トヨタの本気

 今月20日、トヨタは2006年の生産を906万台(ダイハツ工業、日野自動車を含み全世界において)とすることを発表した。これが計画通りとなればトヨタはGMを抜き生産台数世界一、世界一の自動車メーカーとなる。第二次世界大戦後にヨチヨチ歩きを始めた日本のトヨタが、ヨーロッパで生まれアメリカで育った自動車産業の雄になる日が来るのだ。

 「日本のトヨタ」と書いたが、トヨタはいまや全世界に工場を持つグローバルな企業である。かつては小さくて燃費の良くて廉価なクルマのメーカーであったが、アメリカにおいてはレクサス・ブランドの成功により高級車メーカーとしての地位も確かなものとし、いち早くハイブリッドカーを開発し、新しい時代の低公害車でもトップを独走する企業でもある。世界一の自動車メーカーとしての風格をすでに備えていると言っても良いだろう。

 そのトヨタがどうやらF1でも本気になったようだ。

 11月末、トヨタは2006年シーズン用マシンTF106を発表。この異例に速い新マシン登場で周囲を驚かせたが、今度はトヨタF1の運営会社であるTMGの冨田社長が「明らかに、初優勝を遂げるというのはわれわれのまず果たすべき目標だ。(中略)フォーミュラワンで成功を収めるというのは、F1に参加した以上われわれの使命であることは間違いない。われわれが今年(来年?)は果たすべきは、まさに優勝、それだけなのだ」と2006年中の初優勝に向けて檄を飛ばした。

 そしてこんどは「トヨタ、ライコネンに巨額オファー提示?」のニュースだ。
2005年のチャンピョン、フェルナンド・アロンソが2007年にマクラーレンに移籍することについては今月19日に書いたばかりだが、アロンソの移籍により他のドライバーの移籍話が一気に噴出する結果となっている。その筆頭がキミ・ライッコネンだ。

 ライッコネンには以前からフェラーリへの移籍の噂が絶えなかったが、アロンソのマクラーレンへの移籍が発表されて以降、噂は一気に現実味を帯びたものとなってきている。22名(2006年シーズンのレースドライバー)のF1パイロットの中でも優勝できるドライバーはその1/3。
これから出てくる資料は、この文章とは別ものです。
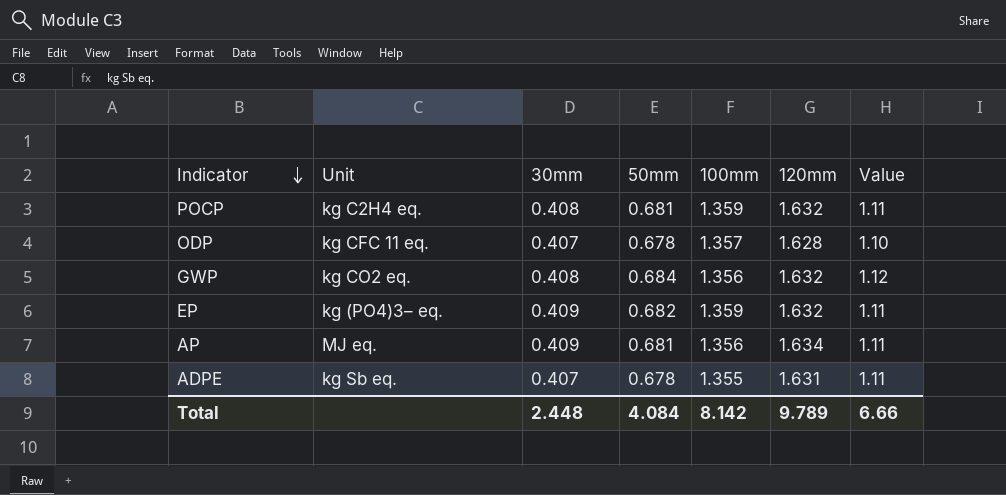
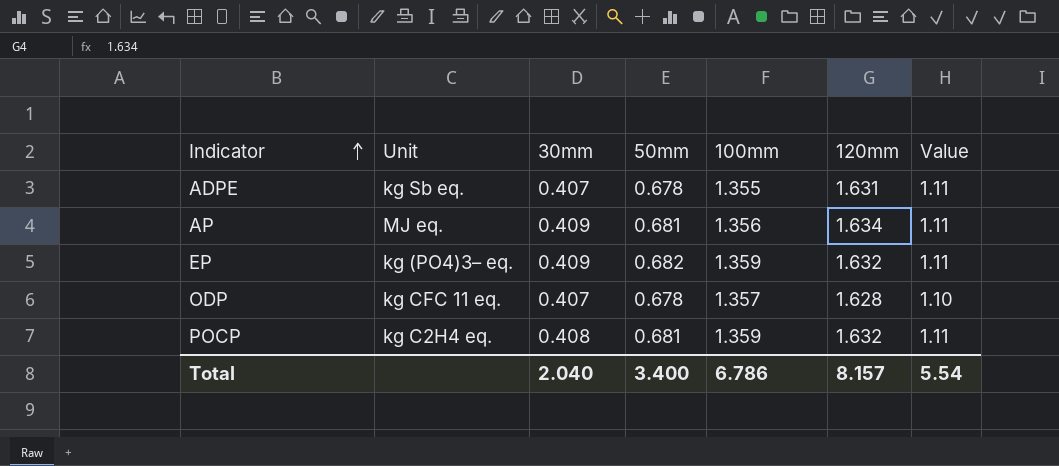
row order: Indicator descending -> Indicator ascending
row GWP: kg CO2 eq. | 0.408 | 0.684 | 1.356 | 1.632 | 1.12 -> none
Total | 30mm: 2.448 -> 2.040
Total | 50mm: 4.084 -> 3.400
Total | 100mm: 8.142 -> 6.786
Total | 120mm: 9.789 -> 8.157
Total | Value: 6.66 -> 5.54

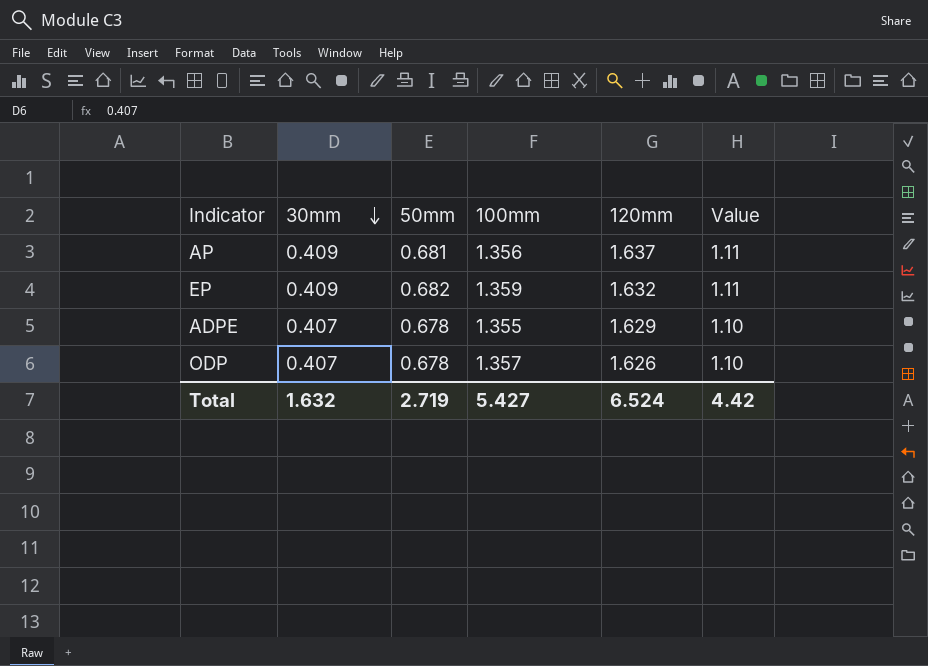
row order: Indicator ascending -> 30mm descending
column Unit | position: 2 -> none
row POCP: kg C2H4 eq. | 0.408 | 0.681 | 1.359 | 1.632 | 1.11 -> none
AP | 120mm: 1.634 -> 1.637
ADPE | 120mm: 1.631 -> 1.629
ADPE | Value: 1.11 -> 1.10
ODP | 120mm: 1.628 -> 1.626
Total | 30mm: 2.040 -> 1.632
Total | 50mm: 3.400 -> 2.719
Total | 100mm: 6.786 -> 5.427
Total | 120mm: 8.157 -> 6.524
Total | Value: 5.54 -> 4.42

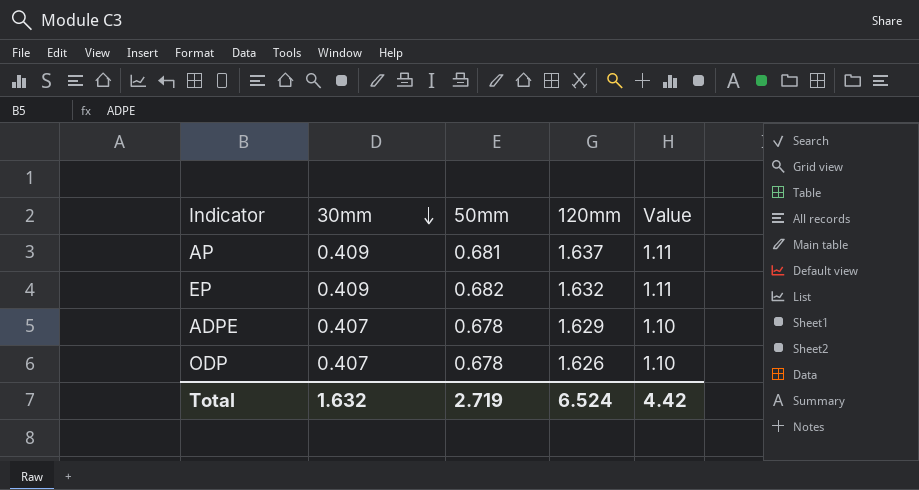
column 100mm | position: 4 -> none

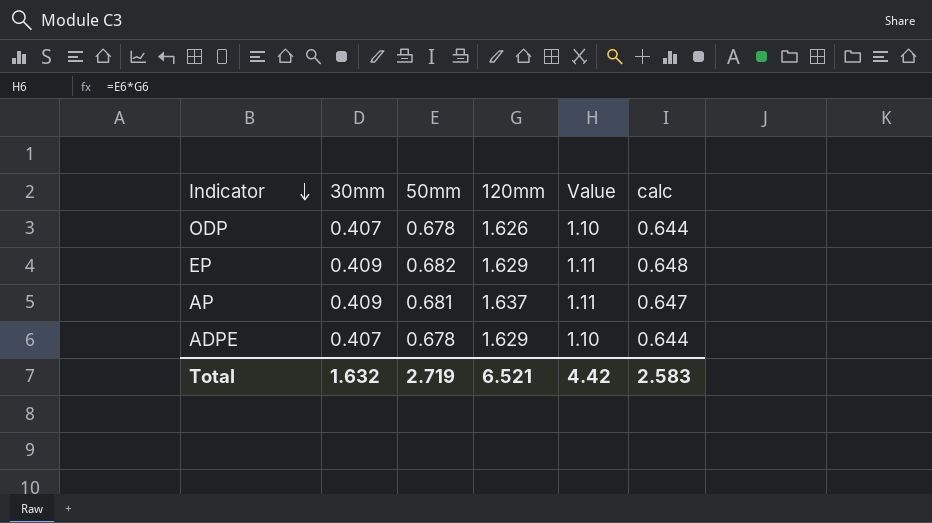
row order: 30mm descending -> Indicator descending
column calc | formula: none -> [50mm] * 0.95
EP | 120mm: 1.632 -> 1.629
Total | 120mm: 6.524 -> 6.521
ライッコネンはまさにその筆頭だから、どのチームも欲しい。

 問題はライッコネンが来てくれるだけのマシンを作れるのか、見合うギャラを出せるのかの二点だ。トヨタは勝てるマシンを作る自身があるのだ。世界一の自動車メーカーというステータスも手にすることになる。そしてライッコネンをドライバーに迎えることが出来れば、マクラーレンやかつてのフェラーリのような常勝チームも夢ではないということだ。

 それにしてもトヨタ。独『ビルド』紙が報じるところによれば、トヨタがライコネンに対して提示した金額は5年間の総額が1億ユーロ(約138億円!)というのだから驚きだ。これが事実だとすれば彼の年棒は約28億となり、高すぎると指摘されている現トヨタのドライバー、ラルフ・シューマッハの19億円(推定)を大きく上回り、フェラーリのミヒャエル・シューマッハの44億円(推定)に次ぐF1界2番手のものになる。

 豊富な資金にものを言わせての優勝、年間タイトル獲得は果たしてあるのか。


 例によって記事内容とは無関係の今日の1枚は、旧東京音楽学校奏楽堂で撮影したものです。